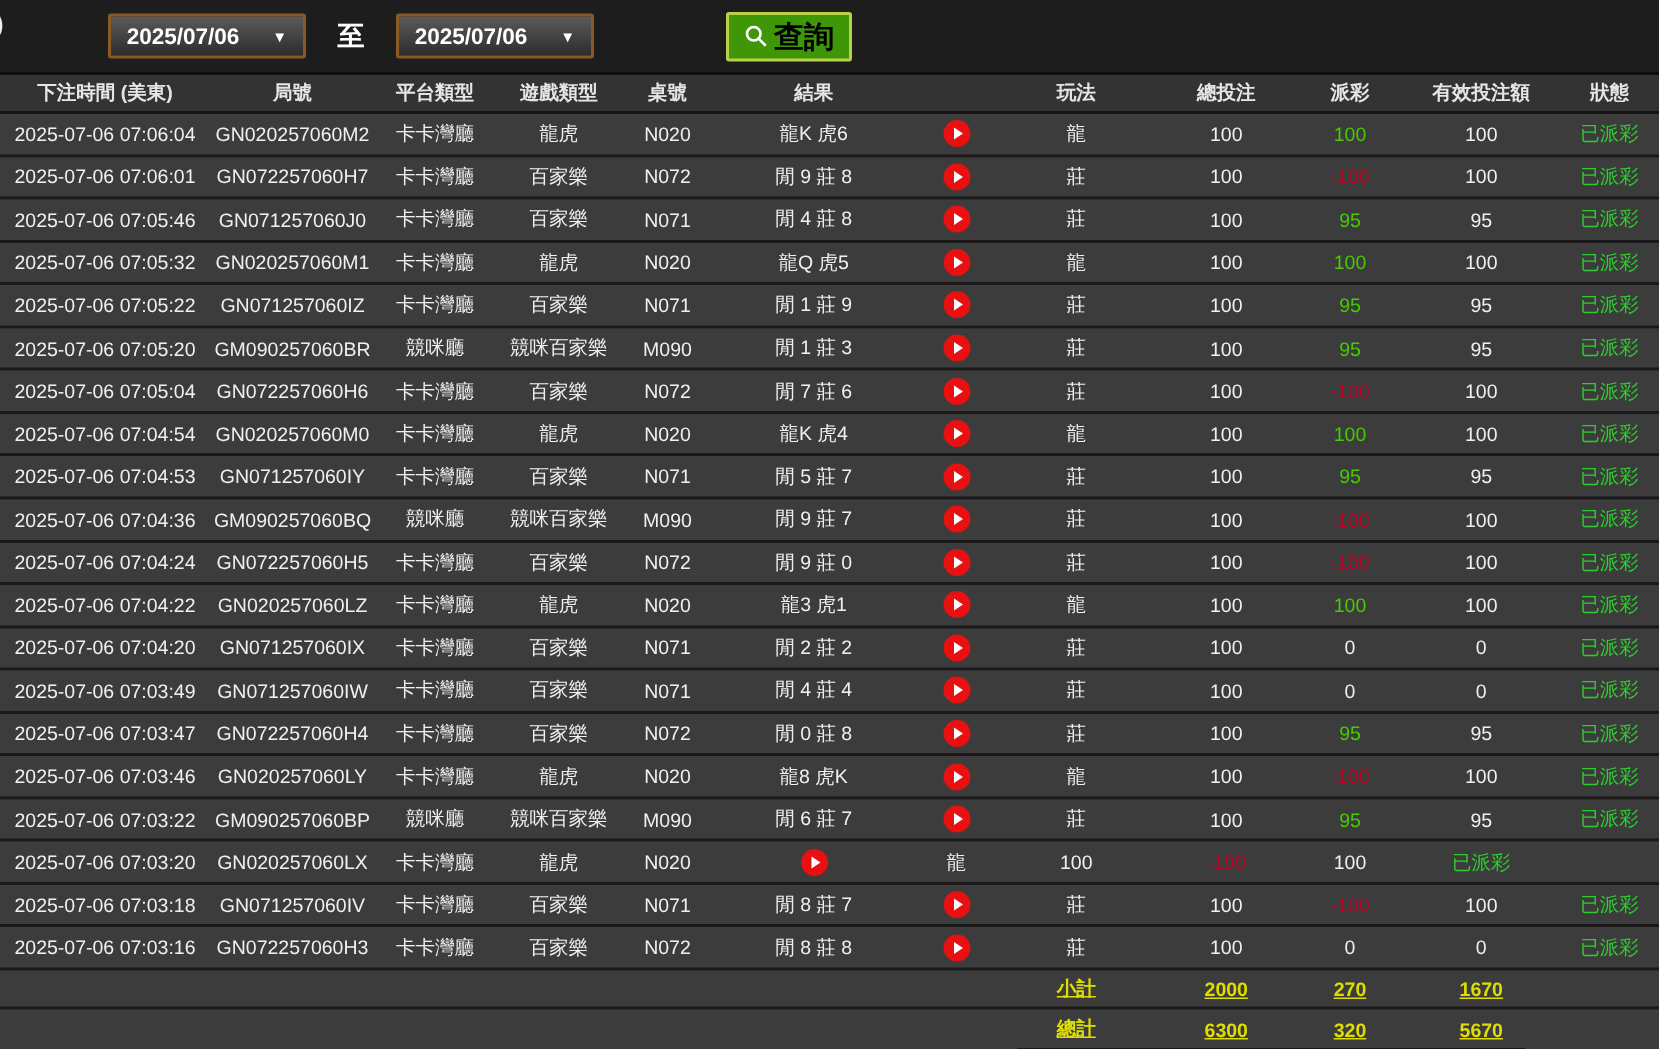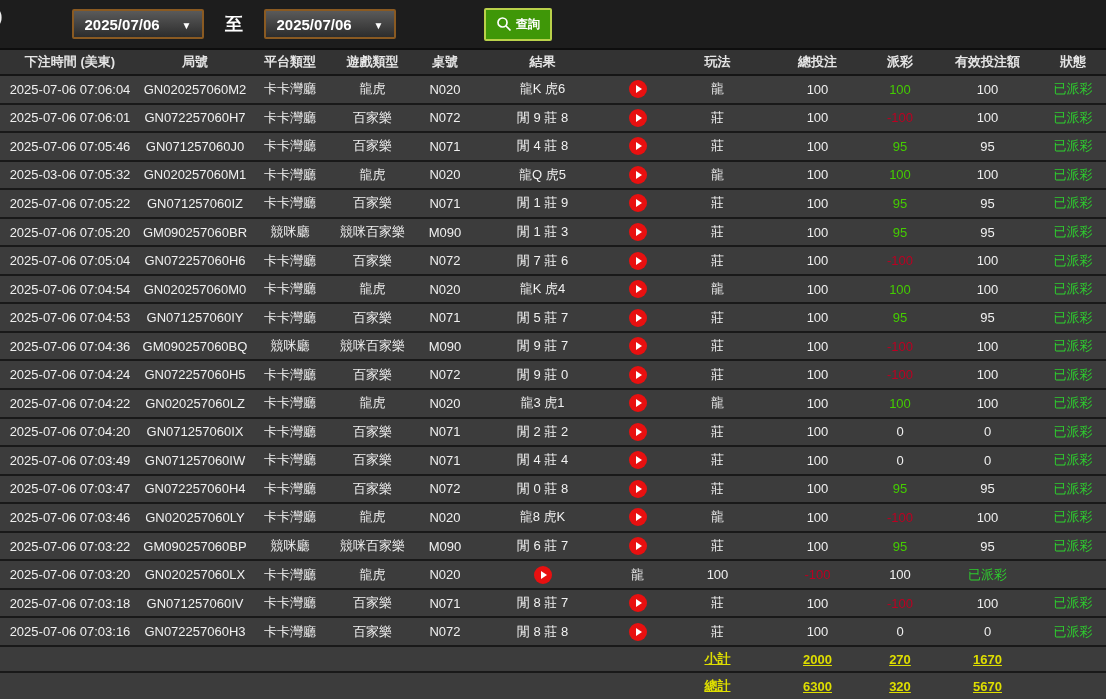"查詢" .search-btn { color: #ffffff -> #000000; font-size: 12px -> 20px }
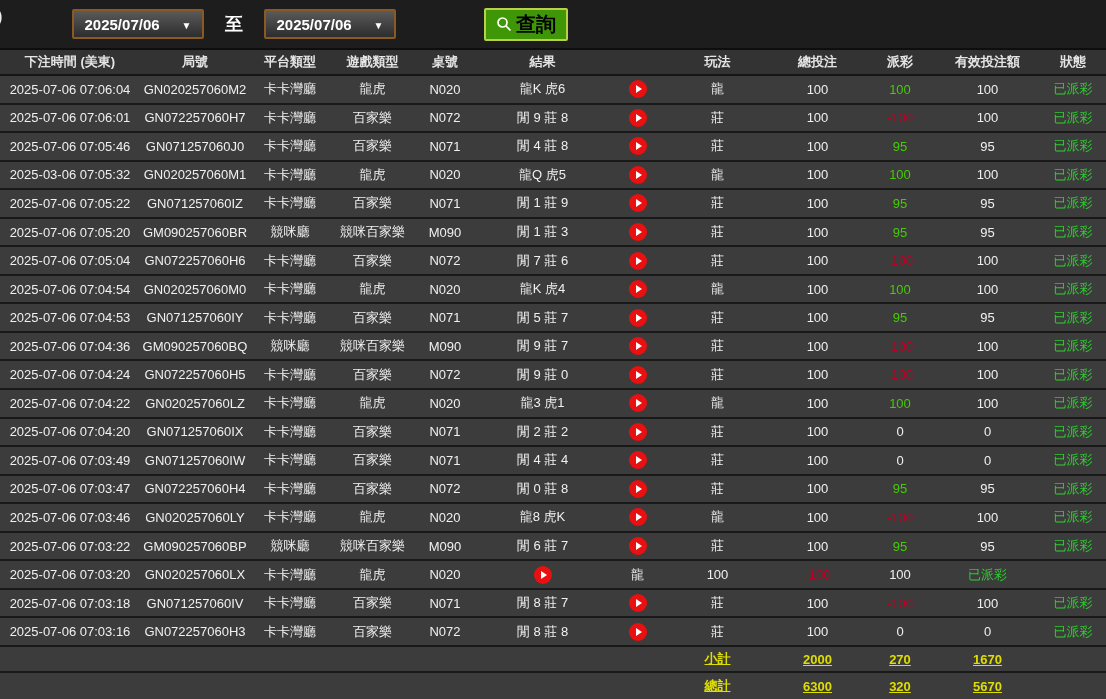"2025-07-06 07:06:04" div { justify-content: none -> center }
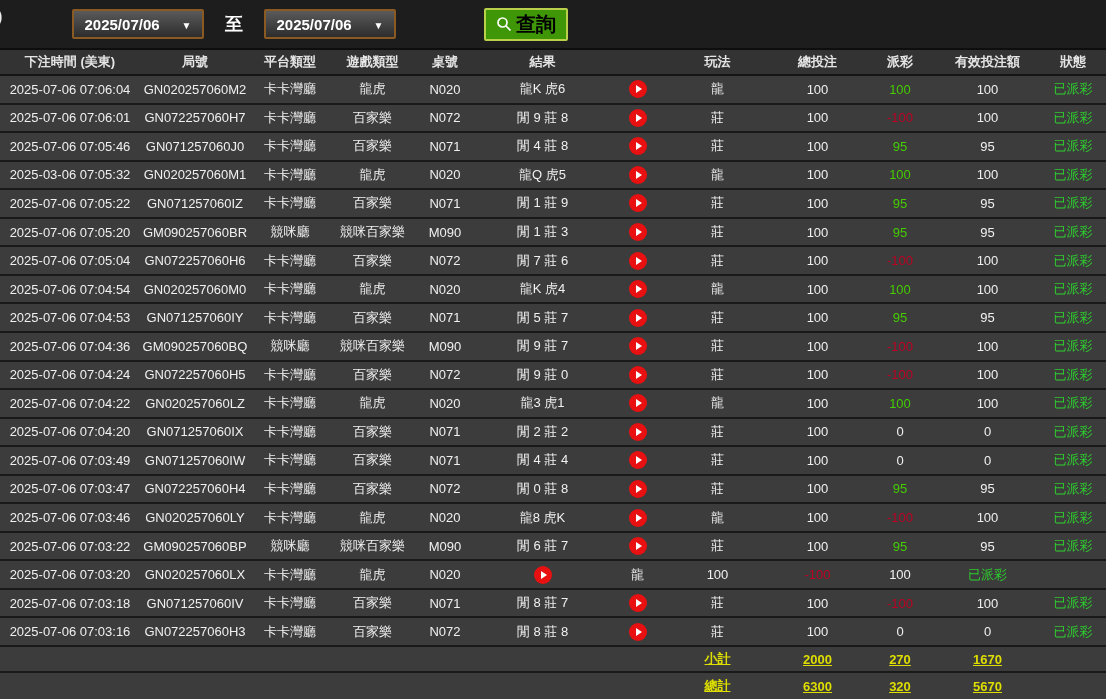"2025-03-06 07:05:32" div.cell { text: 2025-03-06 -> 2025-07-06 }
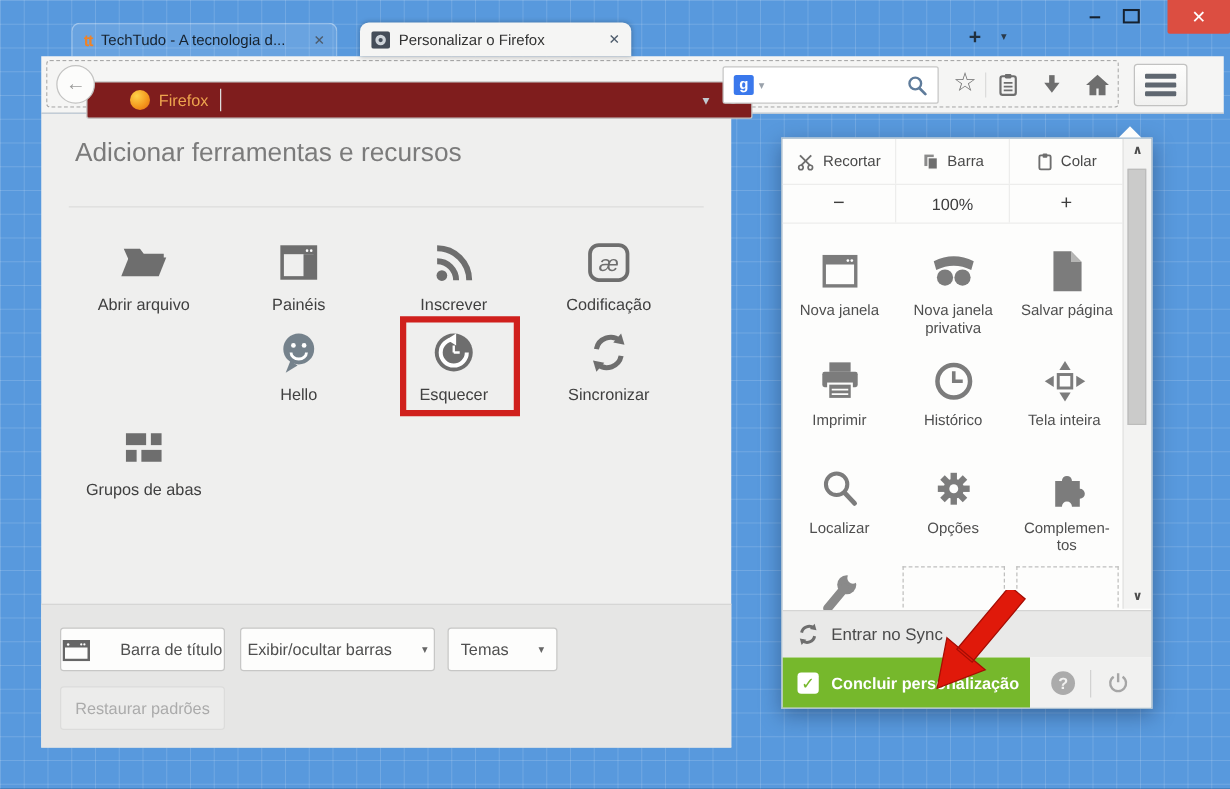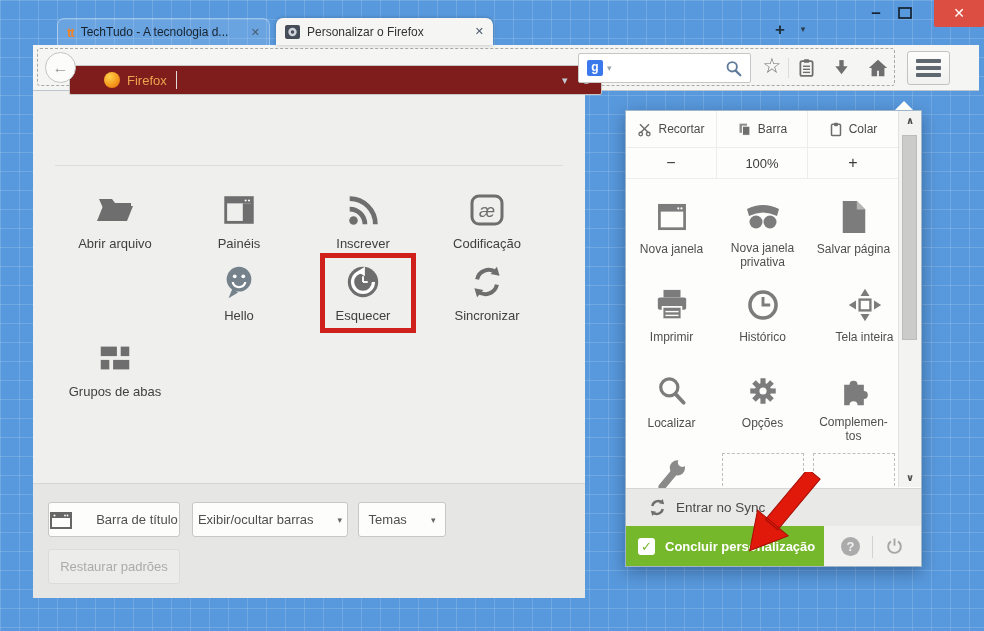"Personalizar o Firefox" .tab-active { left: 276px -> 288px }
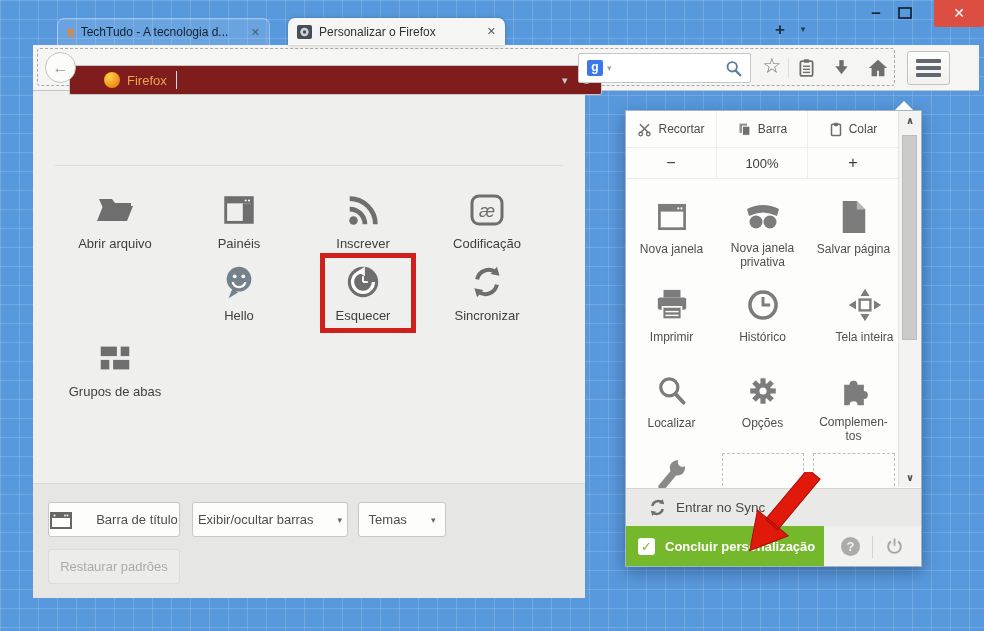"Adicionar ferramentas e recursos" div.abs { html: none -> <div>Adicionar ferramentas e recursos</div> }
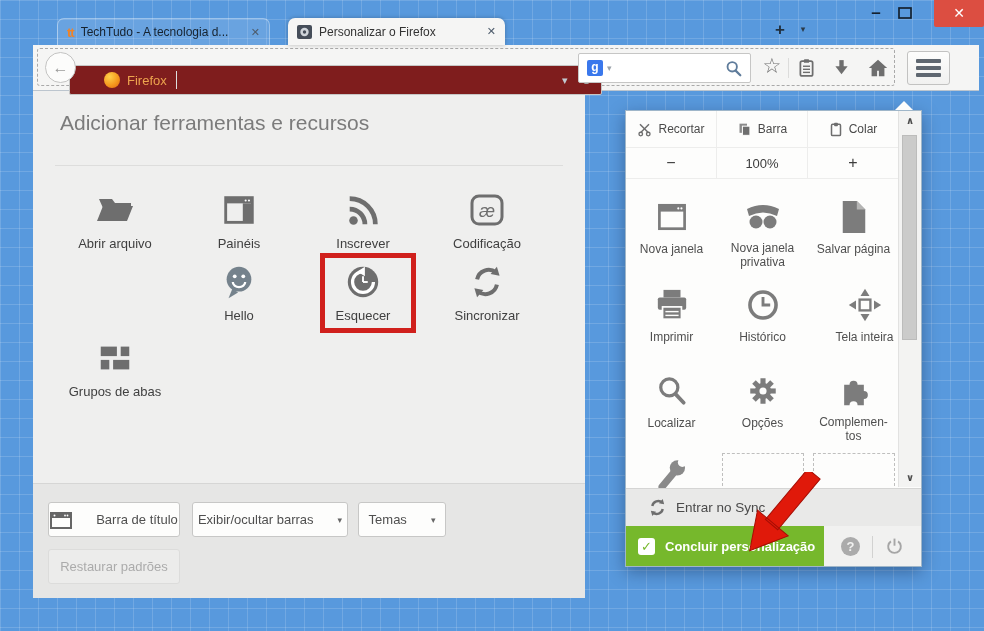"Tela inteira" div.pitem { left: 193px -> 180px }
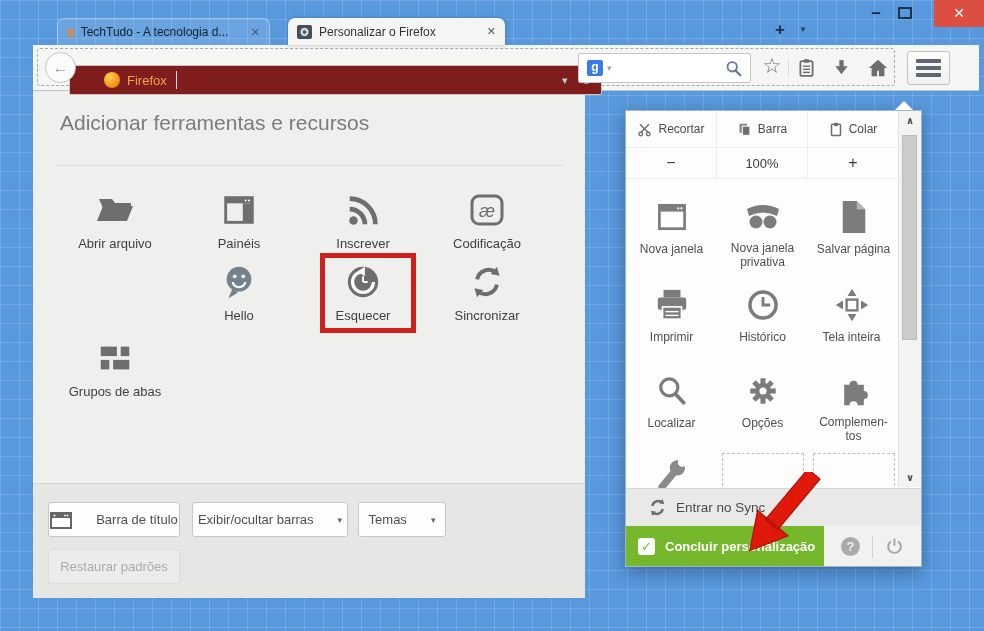"Entrar no Sync" .syncrow { padding-left: 22px -> 11px }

__Requirement__
The copy should hold exactly the lines from the line containing "text: 2025-03-06 ->" through the last line of the records, both included, and no pictures or other lines.

__Result of the task__
"2025-03-06 07:05:32" div.cell { text: 2025-03-06 -> 2025-07-06 }
"Personalizar o Firefox" .tab-active { left: 276px -> 288px }
"Adicionar ferramentas e recursos" div.abs { html: none -> <div>Adicionar ferramentas e recursos</div> }
"Tela inteira" div.pitem { left: 193px -> 180px }
"Entrar no Sync" .syncrow { padding-left: 22px -> 11px }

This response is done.